» TASK ITEM
Copy out every line of the material below, character for character, apart from the pictures.

- Opening Delimiter -

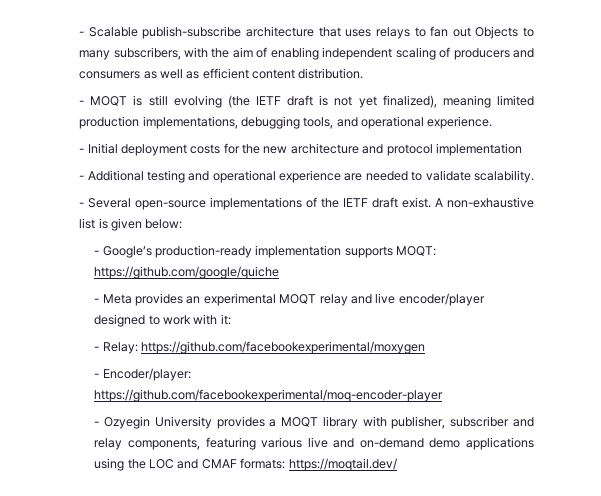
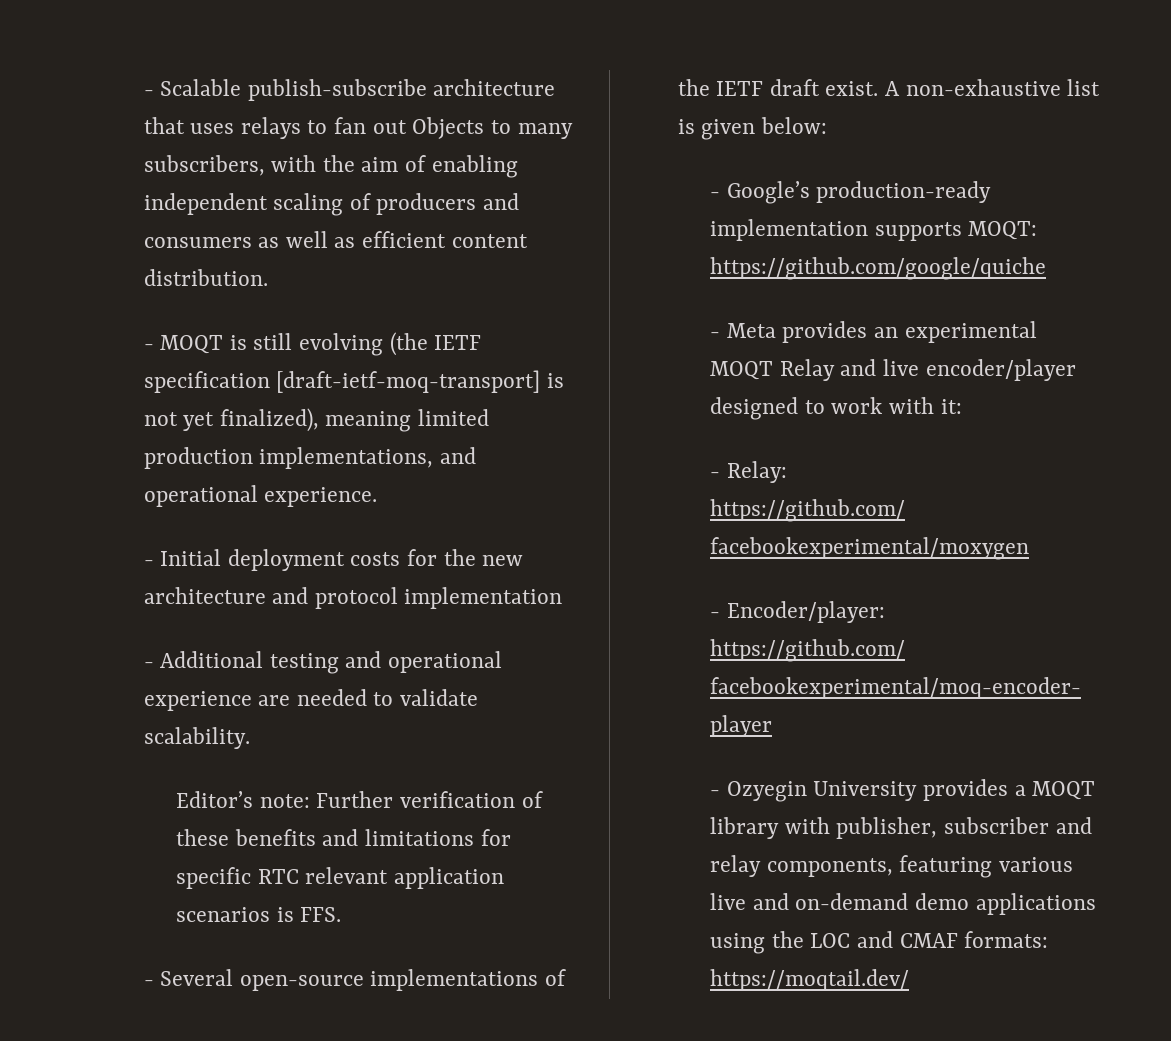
- - MOQT is still evolving (the IETF draft is not yet finalized), meaning limited production implementations, debugging tools, and operational experience.
+ - MOQT is still evolving (the IETF specification [draft-ietf-moq-transport] is not yet finalized), meaning limited production implementations, and operational experience.
+ Editor’s note: Further verification of these benefits and limitations for specific RTC relevant application scenarios is FFS.
- - Meta provides an experimental MOQT relay and live encoder/player designed to work with it:
+ - Meta provides an experimental MOQT Relay and live encoder/player designed to work with it:

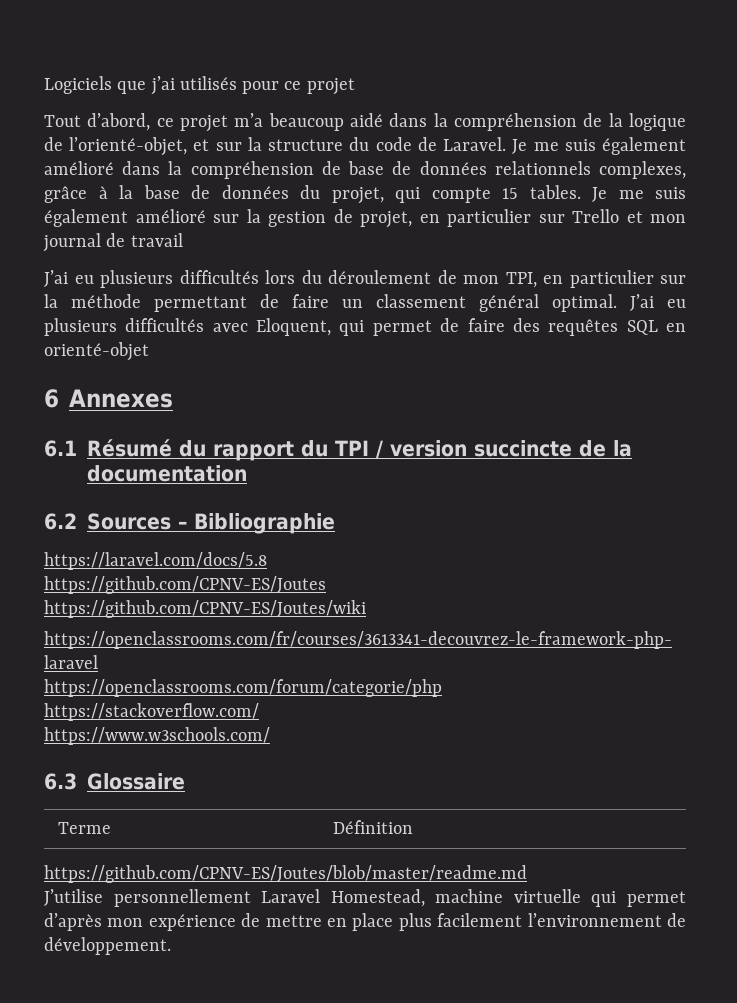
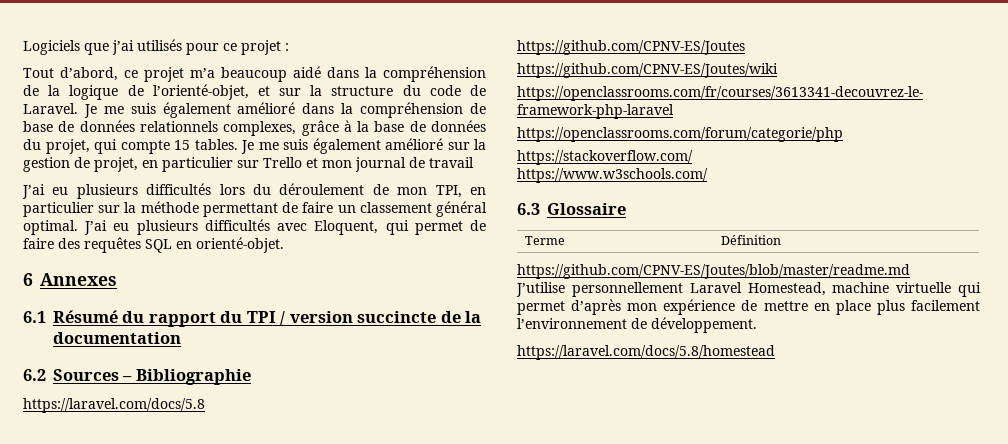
- Logiciels que j’ai utilisés pour ce projet
+ Logiciels que j’ai utilisés pour ce projet :
- J’ai eu plusieurs difficultés avec Eloquent, qui permet de faire des requêtes SQL en orienté-objet
+ J’ai eu plusieurs difficultés avec Eloquent, qui permet de faire des requêtes SQL en orienté-objet.
+ https://laravel.com/docs/5.8/homestead

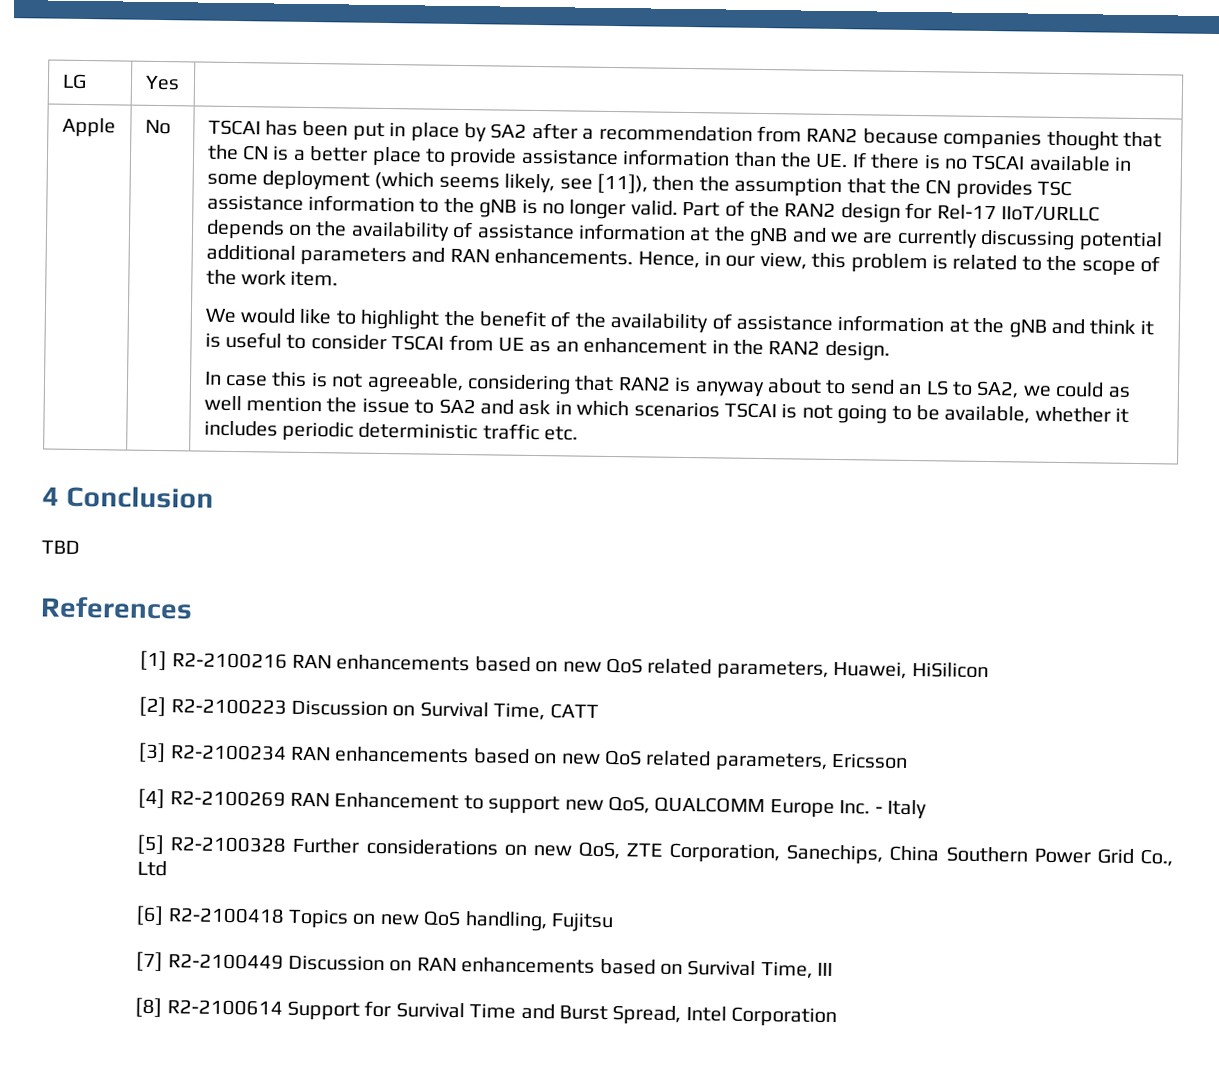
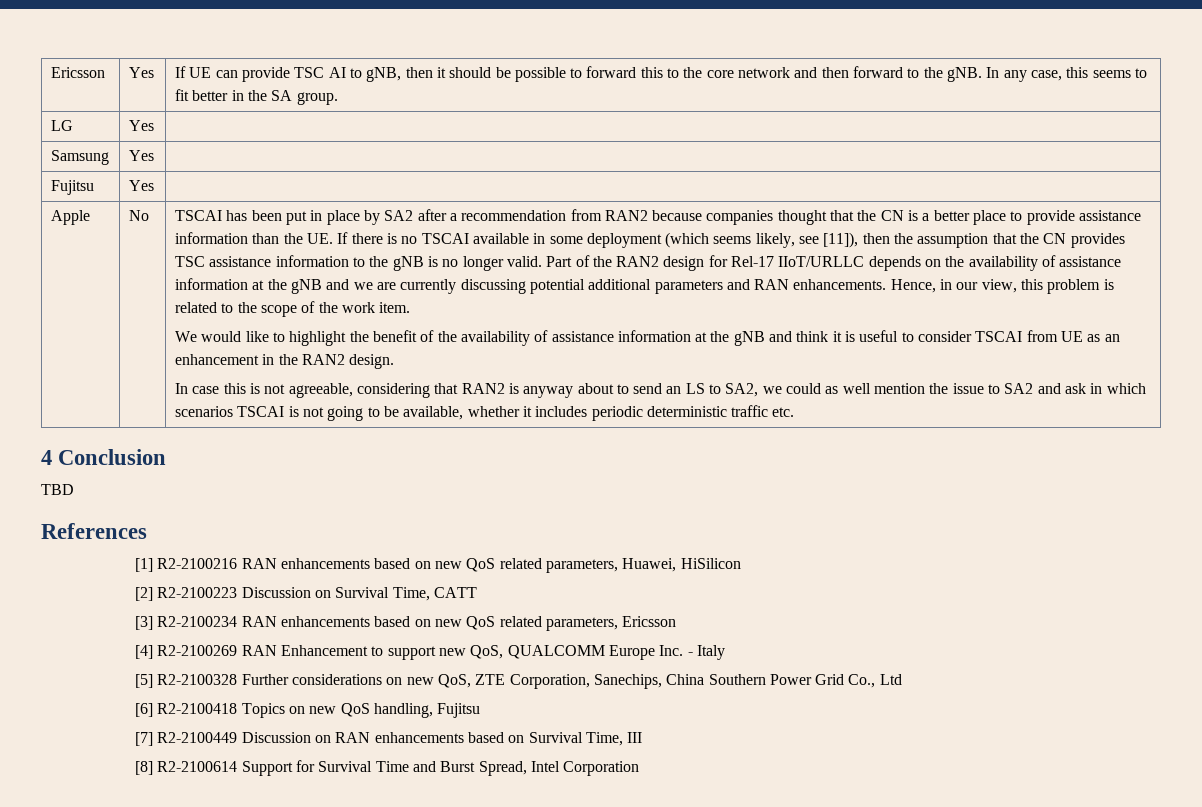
+ Ericsson | Yes | If UE can provide TSC AI to gNB, then it should be possible to forward this to the core network and then forward to the gNB. In any case, this seems to fit better in the SA group.
  LG | Yes |
+ Samsung | Yes |
+ Fujitsu | Yes |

- Closing Delimiter -

» EXPECTED ANSWER
- - MOQT is still evolving (the IETF draft is not yet finalized), meaning limited production implementations, debugging tools, and operational experience.
+ - MOQT is still evolving (the IETF specification [draft-ietf-moq-transport] is not yet finalized), meaning limited production implementations, and operational experience.
+ Editor’s note: Further verification of these benefits and limitations for specific RTC relevant application scenarios is FFS.
- - Meta provides an experimental MOQT relay and live encoder/player designed to work with it:
+ - Meta provides an experimental MOQT Relay and live encoder/player designed to work with it:

- Logiciels que j’ai utilisés pour ce projet
+ Logiciels que j’ai utilisés pour ce projet :
- J’ai eu plusieurs difficultés avec Eloquent, qui permet de faire des requêtes SQL en orienté-objet
+ J’ai eu plusieurs difficultés avec Eloquent, qui permet de faire des requêtes SQL en orienté-objet.
+ https://laravel.com/docs/5.8/homestead

+ Ericsson | Yes | If UE can provide TSC AI to gNB, then it should be possible to forward this to the core network and then forward to the gNB. In any case, this seems to fit better in the SA group.
  LG | Yes |
+ Samsung | Yes |
+ Fujitsu | Yes |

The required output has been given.